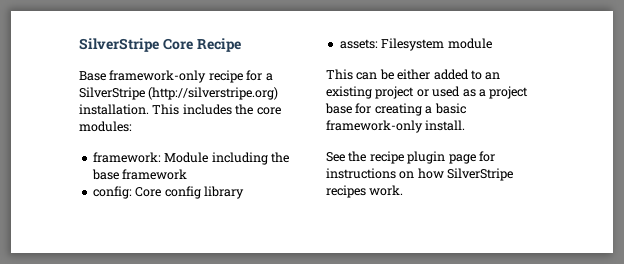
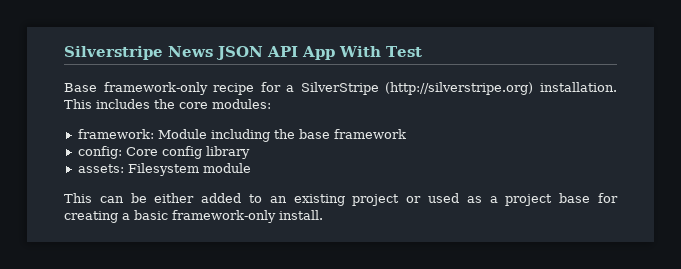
[79,38,241,52] SilverStripe Core Recipe -> [64,46,422,60] Silverstripe News JSON API App With Test
[326,151,495,164] [326,168,514,181] [326,185,404,198] // See the recipe plugin page for instructions on how SilverStripe recipes work. -> (323, 215) none

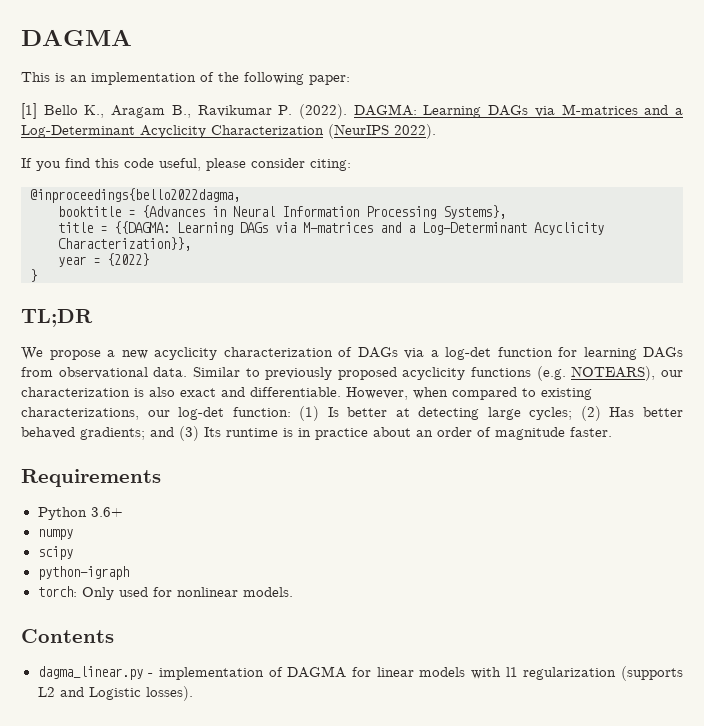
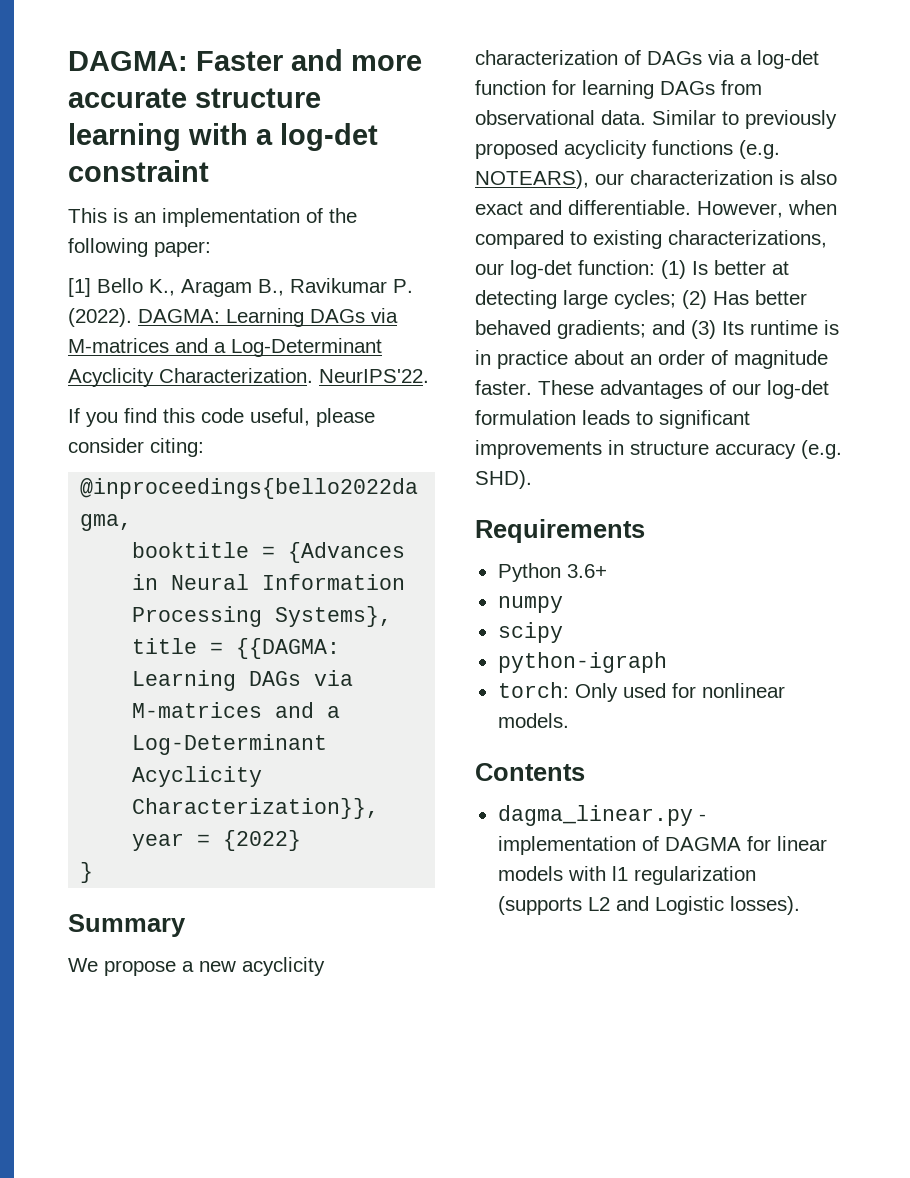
[21,29,132,46] DAGMA -> [68,49,422,71] [68,88,321,108] [68,123,378,151] [68,160,209,182] DAGMA: Faster and more accurate structure learning with a log-det constraint
[211,124,436,139] Characterization (NeurIPS 2022). -> [159,368,429,383] Characterization. NeurIPS'22.
[21,309,93,327] TL;DR -> [68,914,186,937] Summary
(612, 432) none -> [538,380,829,399] [475,410,750,429] [475,440,842,459] [475,470,532,489] These advantages of our log-det formulation leads to significant improvements in structure accuracy (e.g. SHD).

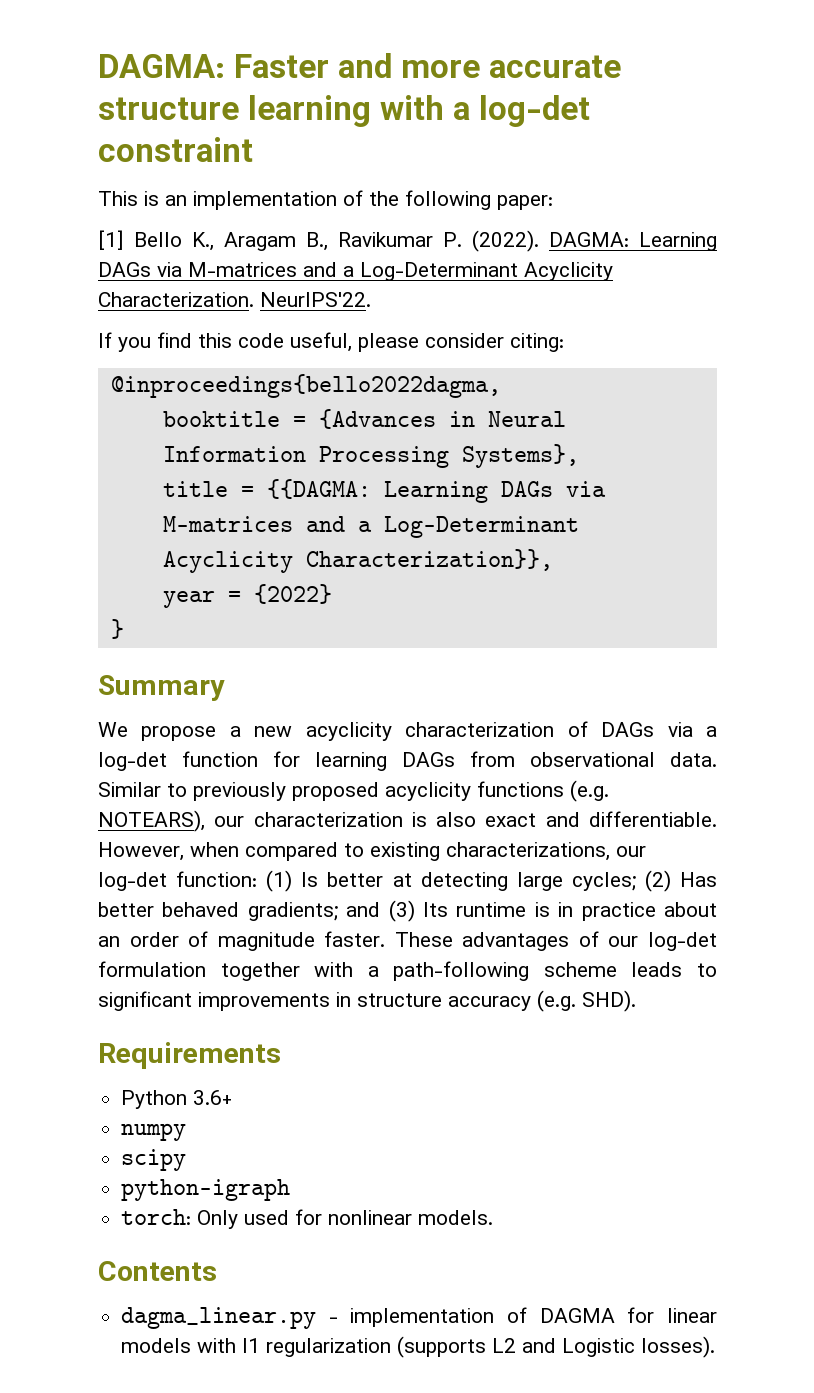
(576, 417) none -> [220,961,617,981] together with a path-following scheme

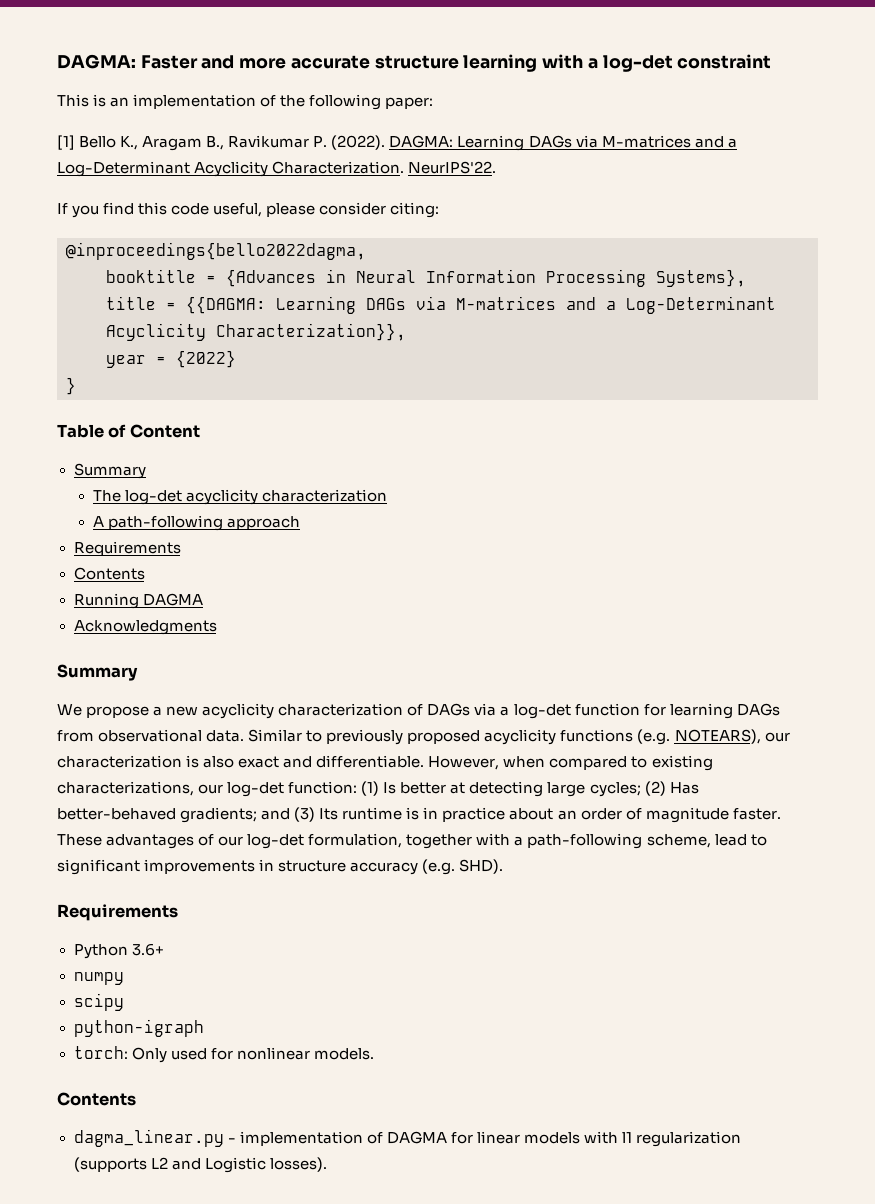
(124, 629) none -> [57,424,200,438] [73,463,146,479] [92,489,388,505] [92,515,300,531] [73,541,181,556] [73,567,145,580] [73,593,203,609] [73,620,217,635] // Table of Content // Summary // The log-det acyclicity characterization // A path-following approach // Requirements // Contents // Running DAGMA // Acknowledgments
[98,902,240,917] better behaved -> [57,808,176,820] better-behaved
[98,961,206,977] formulation -> [308,833,403,848] formulation,
[543,962,683,977] scheme leads -> [646,834,747,848] scheme, lead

=======

## Required work
All lines above that include the word "leads" must be copied into the answer.

## Exercise solution
(612, 432) none -> [538,380,829,399] [475,410,750,429] [475,440,842,459] [475,470,532,489] These advantages of our log-det formulation leads to significant improvements in structure accuracy (e.g. SHD).
[543,962,683,977] scheme leads -> [646,834,747,848] scheme, lead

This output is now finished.